SEATTLE, United States — Amazon.com Inc. has already given payment companies headaches by starting a rewards program and rolling out its own checkout button on retail websites. What if the e-commerce giant developed its own version of PayPal?
This would hold significant risks for incumbents like Visa Inc. and Mastercard Inc. — and PayPal Holdings Inc., of course — and it could happen in the next several years, according to Lisa Ellis, a Sanford C. Bernstein & Co. analyst.
“This scenario involves taking a page out of the book of what EBay did with PayPal and Alibaba did with Alipay, and building up independent wallet service based off of the Amazon Pay wallet,” Ellis wrote in a note to clients Tuesday.

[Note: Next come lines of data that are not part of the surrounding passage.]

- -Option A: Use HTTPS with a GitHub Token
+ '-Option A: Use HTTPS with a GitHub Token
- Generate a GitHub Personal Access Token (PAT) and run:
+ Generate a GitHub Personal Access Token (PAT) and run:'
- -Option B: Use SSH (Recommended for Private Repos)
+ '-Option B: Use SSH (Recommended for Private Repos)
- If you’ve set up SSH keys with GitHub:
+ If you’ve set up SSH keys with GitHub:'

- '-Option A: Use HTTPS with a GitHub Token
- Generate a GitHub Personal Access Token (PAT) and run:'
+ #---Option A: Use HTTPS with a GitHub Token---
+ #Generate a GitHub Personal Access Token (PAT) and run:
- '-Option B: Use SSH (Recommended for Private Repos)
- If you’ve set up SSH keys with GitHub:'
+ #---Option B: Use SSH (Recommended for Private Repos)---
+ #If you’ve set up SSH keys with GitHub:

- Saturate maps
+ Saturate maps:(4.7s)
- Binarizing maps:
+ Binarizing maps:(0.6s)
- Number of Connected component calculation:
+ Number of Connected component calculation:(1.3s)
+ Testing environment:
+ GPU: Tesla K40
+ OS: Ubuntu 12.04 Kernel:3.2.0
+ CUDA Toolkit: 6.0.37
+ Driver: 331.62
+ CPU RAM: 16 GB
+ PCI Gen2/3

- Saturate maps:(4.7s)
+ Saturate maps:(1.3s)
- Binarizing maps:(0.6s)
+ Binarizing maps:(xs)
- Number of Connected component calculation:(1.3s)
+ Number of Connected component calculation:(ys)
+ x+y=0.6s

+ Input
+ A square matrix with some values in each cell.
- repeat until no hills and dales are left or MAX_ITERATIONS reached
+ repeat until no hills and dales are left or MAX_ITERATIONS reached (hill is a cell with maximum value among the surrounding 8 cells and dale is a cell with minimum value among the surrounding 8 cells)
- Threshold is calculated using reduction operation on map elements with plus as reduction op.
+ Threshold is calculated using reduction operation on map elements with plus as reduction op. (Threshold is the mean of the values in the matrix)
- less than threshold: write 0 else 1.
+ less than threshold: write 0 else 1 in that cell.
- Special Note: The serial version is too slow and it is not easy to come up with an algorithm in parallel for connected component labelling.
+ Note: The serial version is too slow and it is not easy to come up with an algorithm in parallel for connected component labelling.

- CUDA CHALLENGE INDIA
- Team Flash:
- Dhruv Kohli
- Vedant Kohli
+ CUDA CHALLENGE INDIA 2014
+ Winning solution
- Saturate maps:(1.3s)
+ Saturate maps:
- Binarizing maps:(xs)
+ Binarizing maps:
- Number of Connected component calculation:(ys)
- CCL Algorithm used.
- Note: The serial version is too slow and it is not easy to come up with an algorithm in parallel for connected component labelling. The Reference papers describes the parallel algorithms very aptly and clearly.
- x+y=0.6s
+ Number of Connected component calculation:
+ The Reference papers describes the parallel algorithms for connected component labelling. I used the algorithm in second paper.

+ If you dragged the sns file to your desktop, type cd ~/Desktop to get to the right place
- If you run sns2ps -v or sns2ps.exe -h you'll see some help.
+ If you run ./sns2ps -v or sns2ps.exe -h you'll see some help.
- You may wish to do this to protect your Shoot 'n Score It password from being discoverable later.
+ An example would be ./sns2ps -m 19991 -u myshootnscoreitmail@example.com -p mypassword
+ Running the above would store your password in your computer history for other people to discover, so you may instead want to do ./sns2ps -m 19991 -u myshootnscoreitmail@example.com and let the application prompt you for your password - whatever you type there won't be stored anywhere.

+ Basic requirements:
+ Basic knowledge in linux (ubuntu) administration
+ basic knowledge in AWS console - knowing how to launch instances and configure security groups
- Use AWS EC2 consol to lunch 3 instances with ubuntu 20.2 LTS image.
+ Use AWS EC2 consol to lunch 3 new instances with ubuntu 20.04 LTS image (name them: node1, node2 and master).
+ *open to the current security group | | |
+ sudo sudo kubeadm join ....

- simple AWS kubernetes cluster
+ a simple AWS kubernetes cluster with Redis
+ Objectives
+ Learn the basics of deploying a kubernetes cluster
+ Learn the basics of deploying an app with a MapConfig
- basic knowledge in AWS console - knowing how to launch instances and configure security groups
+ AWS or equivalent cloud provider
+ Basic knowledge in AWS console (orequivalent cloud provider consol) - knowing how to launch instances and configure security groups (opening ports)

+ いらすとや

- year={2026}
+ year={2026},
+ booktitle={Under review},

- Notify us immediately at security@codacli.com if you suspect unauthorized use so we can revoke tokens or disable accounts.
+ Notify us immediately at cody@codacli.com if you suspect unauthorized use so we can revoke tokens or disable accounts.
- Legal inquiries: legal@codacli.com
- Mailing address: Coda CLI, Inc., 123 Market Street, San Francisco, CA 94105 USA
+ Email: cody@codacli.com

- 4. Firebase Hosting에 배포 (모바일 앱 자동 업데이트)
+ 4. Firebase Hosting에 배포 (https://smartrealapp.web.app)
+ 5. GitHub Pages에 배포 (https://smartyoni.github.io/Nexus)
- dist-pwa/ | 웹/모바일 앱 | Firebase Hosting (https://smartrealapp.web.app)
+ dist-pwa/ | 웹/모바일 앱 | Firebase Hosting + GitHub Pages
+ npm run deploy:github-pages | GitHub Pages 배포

Such a service would be of concern to Visa and Mastercard “specifically if consumers start storing their money in the Amazon Pay wallet and not in their underlying checking accounts,” added the analyst, who still rates the card companies and PayPal “outperform.”
Amazon has hinted that it may be moving in this direction, Ellis said, as it promotes its branded checkout button on merchant websites and offers members of its “Prime” program 2 percent rewards when they use their debit card to reload a gift card.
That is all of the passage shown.